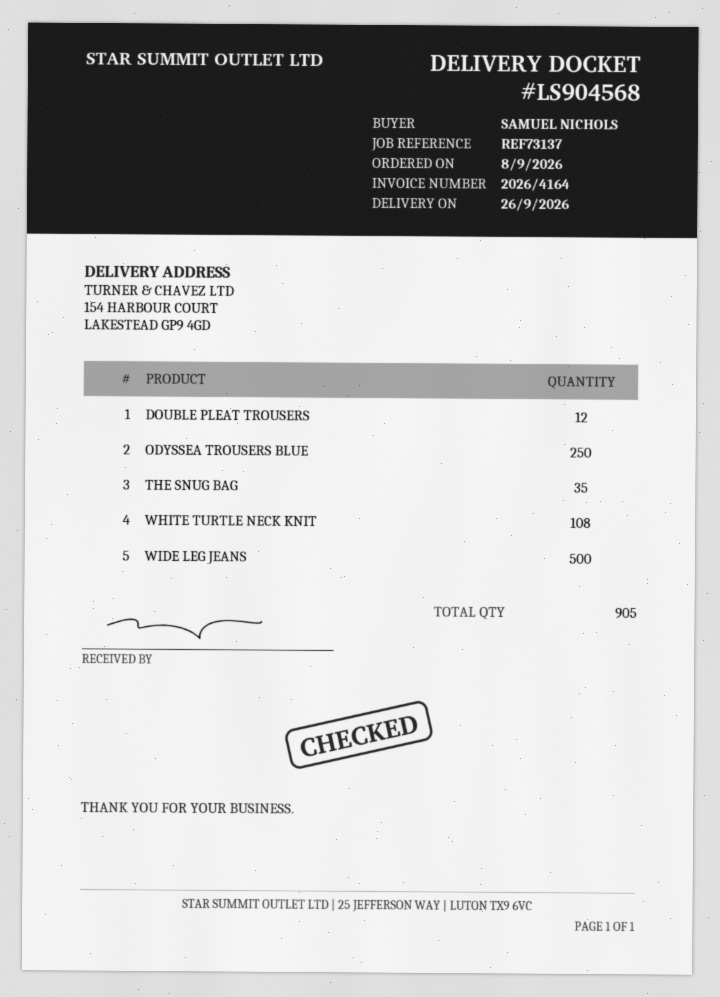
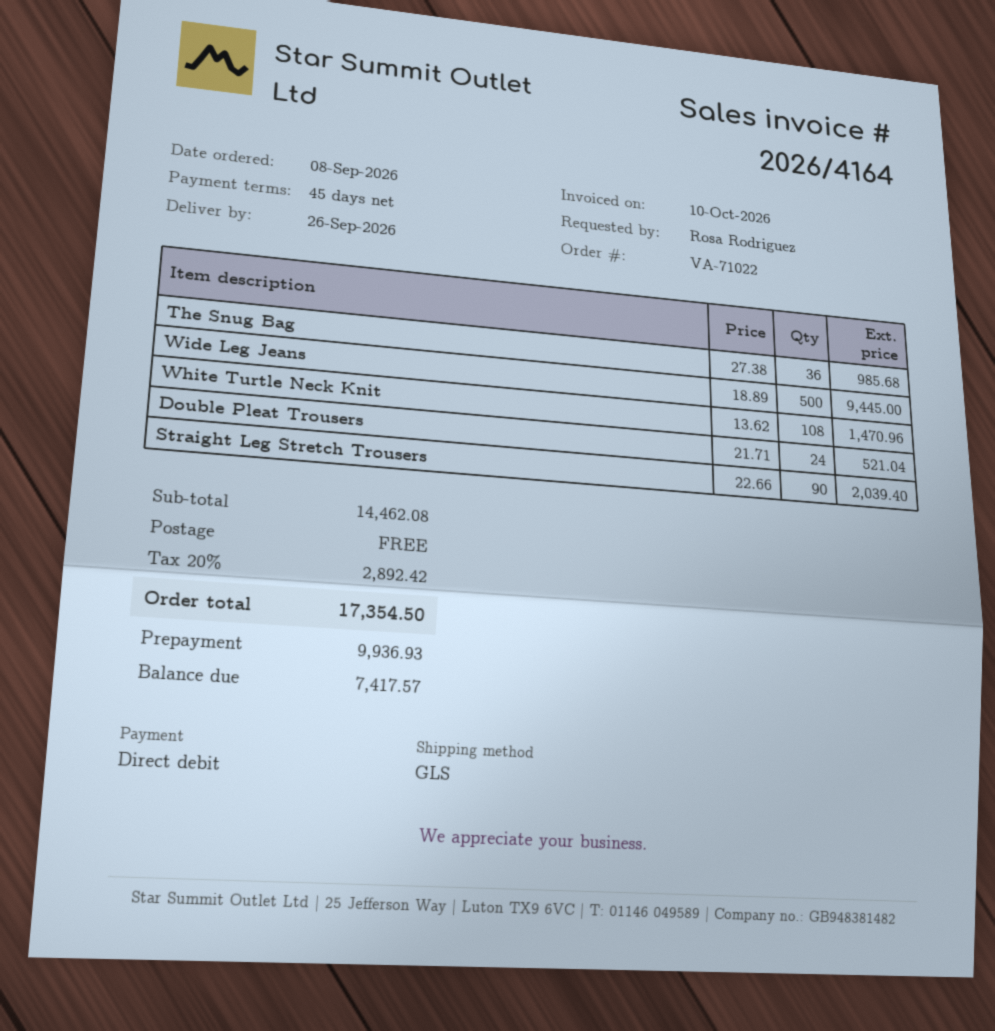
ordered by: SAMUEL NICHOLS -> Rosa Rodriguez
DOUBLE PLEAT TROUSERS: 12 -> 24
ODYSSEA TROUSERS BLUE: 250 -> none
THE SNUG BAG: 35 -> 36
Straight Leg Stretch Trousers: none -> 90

* [Exercise directions]: Please set down every record above exactly as it appears, leaving out the pictures.

* [Problem solution]:
ordered by: SAMUEL NICHOLS -> Rosa Rodriguez
DOUBLE PLEAT TROUSERS: 12 -> 24
ODYSSEA TROUSERS BLUE: 250 -> none
THE SNUG BAG: 35 -> 36
Straight Leg Stretch Trousers: none -> 90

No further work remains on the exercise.